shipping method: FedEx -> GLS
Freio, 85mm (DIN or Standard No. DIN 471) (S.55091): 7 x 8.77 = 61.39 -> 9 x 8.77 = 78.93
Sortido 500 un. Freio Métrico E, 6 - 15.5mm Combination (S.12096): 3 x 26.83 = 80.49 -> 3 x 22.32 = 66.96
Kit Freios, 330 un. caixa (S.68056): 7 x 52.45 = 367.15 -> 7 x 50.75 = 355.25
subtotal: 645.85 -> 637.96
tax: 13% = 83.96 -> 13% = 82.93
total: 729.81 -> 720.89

▶ [To do]: The response is the exact set of lines from the one holding "subtotal: 645.85 -> 637.96" through the last line of the material.

▶ [Reply to the exercise]:
subtotal: 645.85 -> 637.96
tax: 13% = 83.96 -> 13% = 82.93
total: 729.81 -> 720.89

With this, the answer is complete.